Nolitha Ntobongwana (born 22 October 1969) is a South African educator and politician. She served as the chairperson of the Portfolio Committee on Public Works and Infrastructure in the National Assembly and a member of parliament for the African National Congress from 2019 until 2024. Ntobongwana had previously served in the Eastern Cape Provincial Legislature.

==Background==
Ntobongwana was born on 22 October 1969 in Qumbu in the Cape Province. She holds a secondary teacher's diploma and a Bachelor of Commerce in Accounting. She obtained a Masters in Public Administration from the University of Fort Hare. She has served as the deputy secretary of the South African Democratic Teachers Union (SADTU) branch in Qumbu, as the branch secretary of the ANC's Maqhutyana branch in the Mhlontlo Sub-Region in the OR Tambo Region, as the regional treasurer of the ANC's OR Tambo region, as the regional task team coordinator of the African National Congress Women's League in the OR Tambo region and as the provincial secretary of the ANC women's league in the Eastern Cape.
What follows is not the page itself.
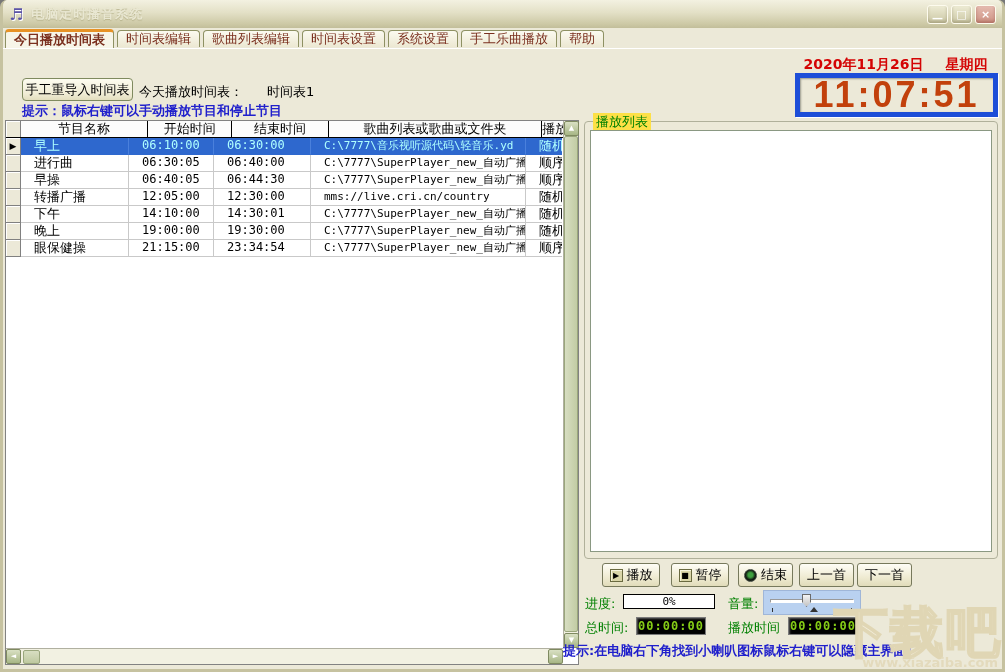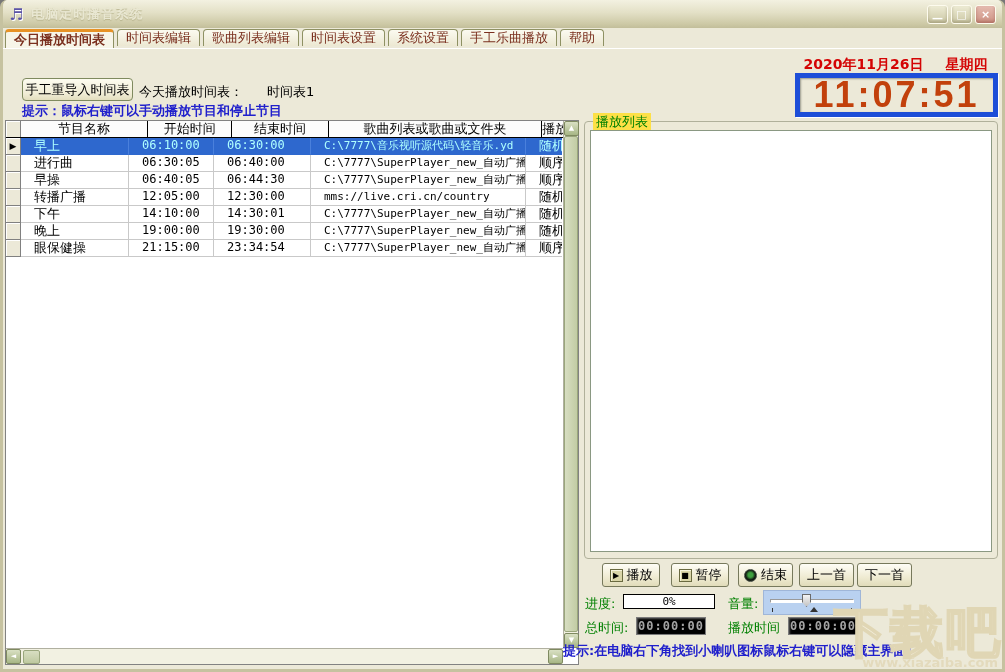"今日播放时间表" .tabbar { align-items: flex-start -> center }
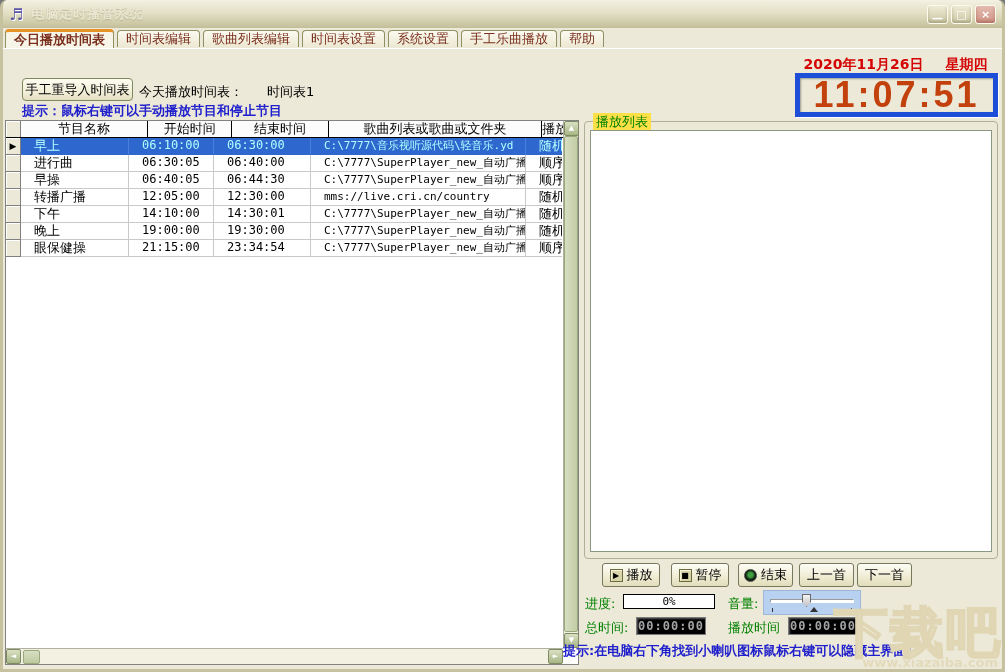"00:00:00" .lcd { color: #a3a3a3 -> #84cc16 }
Ntobongwana served as an ANC councillor in the Mhlontlo Local Municipality from 2006 to 2011, and then as an ANC councillor in the OR Tambo District Municipality from 2011 to 2015. She was chief whip of the OR Tambo District Municipality during her time on the council. She also served in the Eastern Cape Provincial Legislature as an ANC representative.

==Parliamentary career==
Ntobongwana was elected to the National Assembly in the 2019 general election from the ANC's Eastern Cape list. She is currently the Chairperson of the Portfolio Committee on Public Works and Infrastructure.

Ntobongwana did not stand in the 2024 general election and left parliament.